A REGENERAÇÃO DA VIDA: A UNIÃO DO HERÓI E DA MÃE TERRA
A união primordial, aquela que deve acontecer uma e outra vez, é a união sagrada dos seres místicos, que permite que o ciclo da vida continue. Na arte das culturas da costa norte peruana, é o herói Ai Apaec que faz a rota do Sol, o que se uma a mãe terra, a fertiliza, e dessa união nasce novamente a árvore da vida, e se regenera a vida nesta terra.
• Na arte do antigo Peru, uma cena impressa em relevo sobre as garrafas de cerâmica nos detalha visualmente o momento da regeneração do ciclo da vida. Se trata de um episódio da mitologia Mochica, cultura que se desenvolveu na Costa Norte peruana faz aproximadamente 1.500 anos.
• Detrás de uma viagem cheia de aventuras e conquistas perseguindo o Sol desde o mundo de cima, o Hanan Pacha se afundou no mundo escuro, o herói Ai Apaec morre e entra no mundo de abaixo, a Uku Pacha, onde habitam os ancestrais. Ali, consegue recuperar seu poder graças à ajuda de uma mulher xamã e, finalmente consegue se unir com a mãe terra. Ela, a Pachamama, o recebe e ambos copulam numa fértil união sob o arco celeste, representado pela grande serpente de duas cabeças. Uma árvore da vida cresce e conecta a terra ao céu. Esse momento é acompanhado por um grupo de três caminhantes que chegam com oferendas de água para regar e assegurar o crescimento do fruto dessa união.

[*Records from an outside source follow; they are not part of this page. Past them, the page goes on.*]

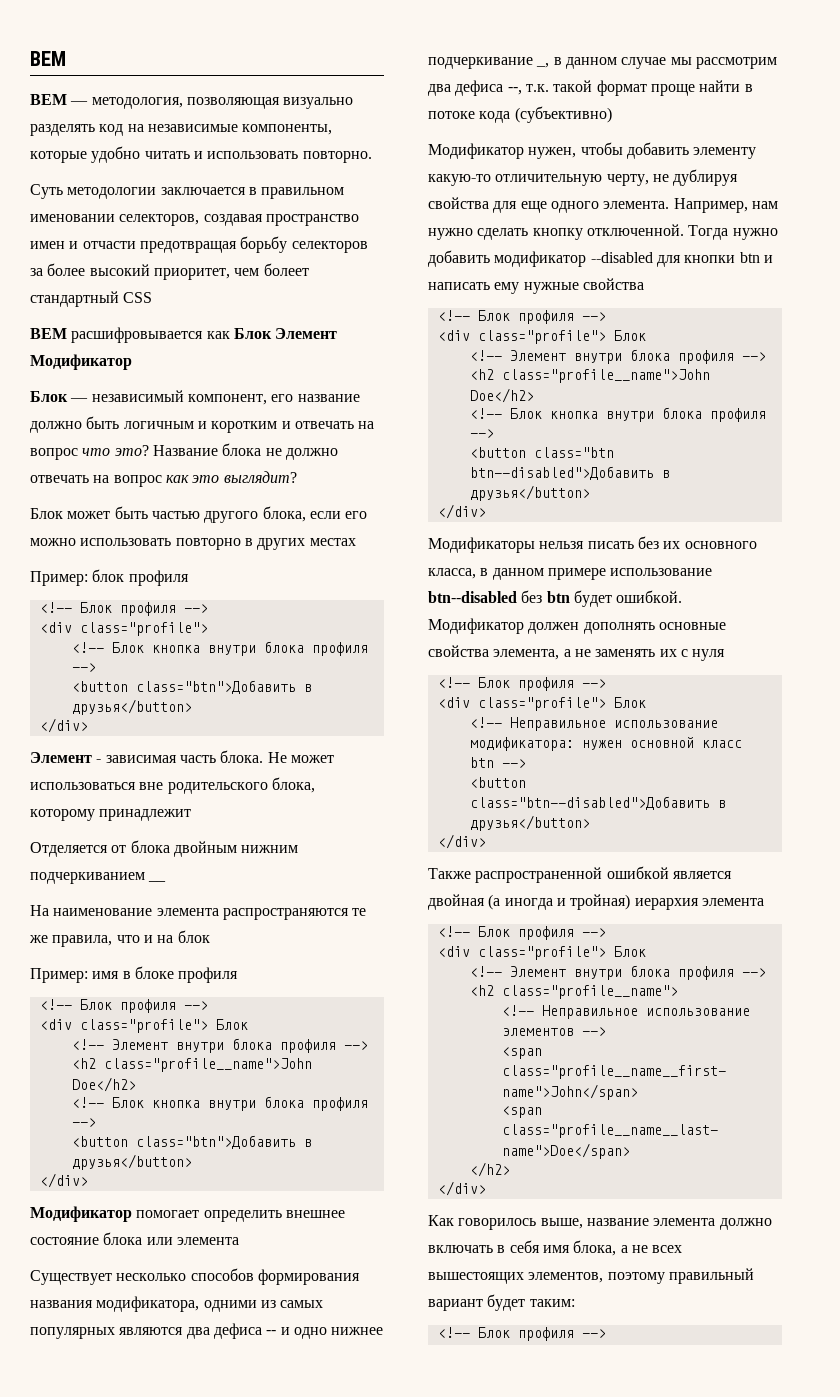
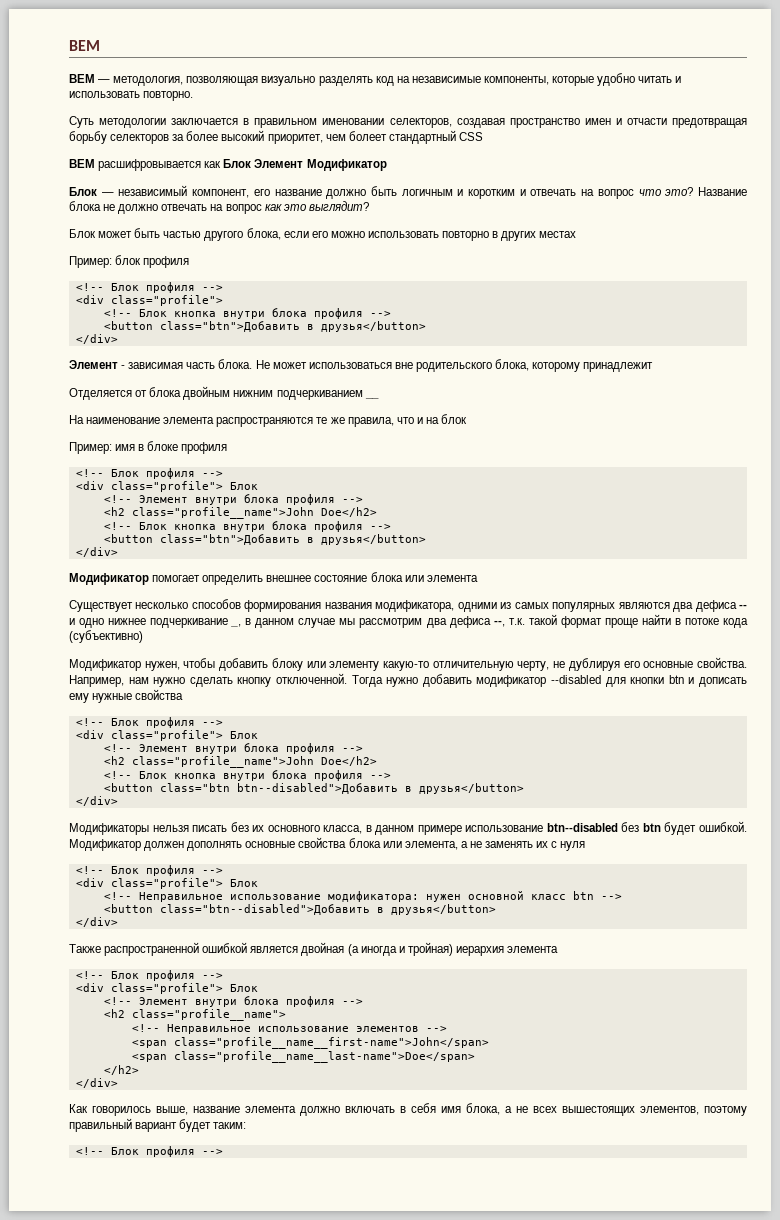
- Модификатор нужен, чтобы добавить элементу какую-то отличительную черту, не дублируя свойства для еще одного элемента.
+ Модификатор нужен, чтобы добавить блоку или элементу какую-то отличительную черту, не дублируя его основные свойства.
- Тогда нужно добавить модификатор --disabled для кнопки btn и написать ему нужные свойства
+ Тогда нужно добавить модификатор --disabled для кнопки btn и дописать ему нужные свойства
- Модификатор должен дополнять основные свойства элемента, а не заменять их с нуля
+ Модификатор должен дополнять основные свойства блока или элемента, а не заменять их с нуля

• Esta cena de encontro e regeneração, de tinkuy, provavelmente representa um momento importante do calendário agrícola das sociedades do antigo Peru, quando se unem as duas forças opostas e complementares, masculina e feminina, que permitem a regeneração de um novo ciclo. Poderia se relacionar com as cerimônias andinas de fertilização agrícola por volta do mês de setembro, quando se semeia e se deve realizar a irrigação para que germinem as plantas. Também poderiam se referir ao momento em que o Sol, após ter atingido seu ponto mais extremo ao norte durante o Solstício de Inverno do Hemisfério Sul, entre 20 e 23 de junho, deve ser retido e se deve assegurar seu retorno, o qual começaria a acontecer no 24 de junho, iniciando-se um novo ciclo solar e garantindo a regeneração da vida nesta terra.
• É interessante notar as grandes semelhanças desta cena do calendário com a representação da cena de Natal que se celebra em 25 de dezembro, celebração religiosa da tradição judaico-cristã com claras alusões ao Solstício de Inverno do Hemisfério Norte, em 21 de dezembro. Uma conversação visual entre ambas cenas, nos lembra que a experiência humana através do tempo se expressou com suas particularidades culturais, mas sem perder sua essência universal.
AS REPRESENTAÇÕES SEXUAIS E OS MUNDOS DA COSMOVISÃO ANDINA
As representações sexuais na arte pré-colombiana estão vinculadas aos rituais de fertilidade, de sacrifício e de culto aos ancestrais e, são uma fonte muito importante de informação para nos aproximar a cosmovisão das sociedades do antigo Peru.
Na cosmovisão andina, os seres que habitam os diferentes mundos se relacionam e, interatuam sexualmente entre si.
As divindades ou seres mitológicos do mundo de cima
• O deus Ai Apaec copula dando origem a vida. Ele, que é um ser divino, fecunda a mãe terra, a Pachamama, representada como uma mulher e, dessa união se geram os primeiros frutos.
• De maneira semelhante, os animais mitológicos como os sapos e as onças, se unem como fazem a terra e a água, fazendo possível a vida vegetal.
Os seres humanos em este mundo
• No mundo terrenal, os seres humanos, o casal, os opostos complementários ou “yanantin”, se unem para procriar. Seu encontro, o “tinkuy” entre eles, a união entre o homem e a mulher, faz possível a regeneração da vida. Se representa inclusive ao casal com o fruto de sua união no leito.
• Os seres humanos também realizam atos sexuais que não levam a fecundação, com as felações e sexo anal, atividades que vinculam simbolicamente o mundo dos vivos com o mundo dos mortos.
Os mortos no mundo de abaixo
• Os mortos são mostrados como seres ativos sexualmente, interatuando entre eles e também com os vivos. As atividades sexuais nas quais estão involucrados os mortos não são para procriar, como as masturbações.
• A finalidade destas ações não é a fecundação, senão a emissão do sêmen, que é o líquido que fertiliza e, que deve ser oferecido a terra, onde habitam os mortos.